13-jähriger Junge in Scheune erhängt: Onkel und Tante verhaftet.

Ein 13-jähriger Junge wurde in einer Scheune im Bezirk Uzgen erhängt aufgefunden. Sein Onkel und dessen Frau wurden unter Verdacht festgenommen, wie das Innenministerium der Region Osch gegenüber der 24.kg Nachrichtenagentur mitteilte.

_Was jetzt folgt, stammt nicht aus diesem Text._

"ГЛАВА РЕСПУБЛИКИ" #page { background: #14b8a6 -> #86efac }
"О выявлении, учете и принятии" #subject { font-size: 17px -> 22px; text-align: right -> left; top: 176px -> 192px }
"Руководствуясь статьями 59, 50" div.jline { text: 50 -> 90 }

Der tragische Vorfall ereignete sich am 25. Mai, als die Großmutter den Jungen in der Scheune fand, sitzend mit einem Seil um den Hals. Ein Strafverfahren wurde gemäß Artikel 128 des Strafgesetzbuches der Kirgisischen Republik eingeleitet, der sich mit der Anstiftung zum Selbstmord befasst. Eine gerichtsmedizinische Untersuchung wurde angeordnet.
Der 21-jährige Onkel des Jungen und seine Frau wurden aufgrund des Verdachts des Verbrechens festgenommen. Aufgrund von widersprüchlichen Aussagen der Festgenommenen wurde eine forensische, psychologische und psychiatrische Untersuchung angeordnet.

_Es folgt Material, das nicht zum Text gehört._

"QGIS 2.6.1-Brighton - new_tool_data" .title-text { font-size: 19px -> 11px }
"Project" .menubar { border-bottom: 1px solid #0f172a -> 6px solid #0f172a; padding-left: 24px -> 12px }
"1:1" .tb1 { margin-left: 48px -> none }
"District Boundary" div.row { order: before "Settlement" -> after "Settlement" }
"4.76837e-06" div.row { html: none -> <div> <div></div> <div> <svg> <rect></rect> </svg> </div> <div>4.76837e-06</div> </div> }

Laut dem Osch-Regionalzentrum für Psychiatrie und Narkologie waren die Verdächtigen dort aufgrund psychischer Erkrankungen registriert. Die Ermittlungen sind noch im Gange.
Die Frau behauptete gegenüber Verwandten, dass ihr Mann den Jungen erwürgt und ihm einen Strick um den Hals gelegt habe, um einen Selbstmord vorzutäuschen.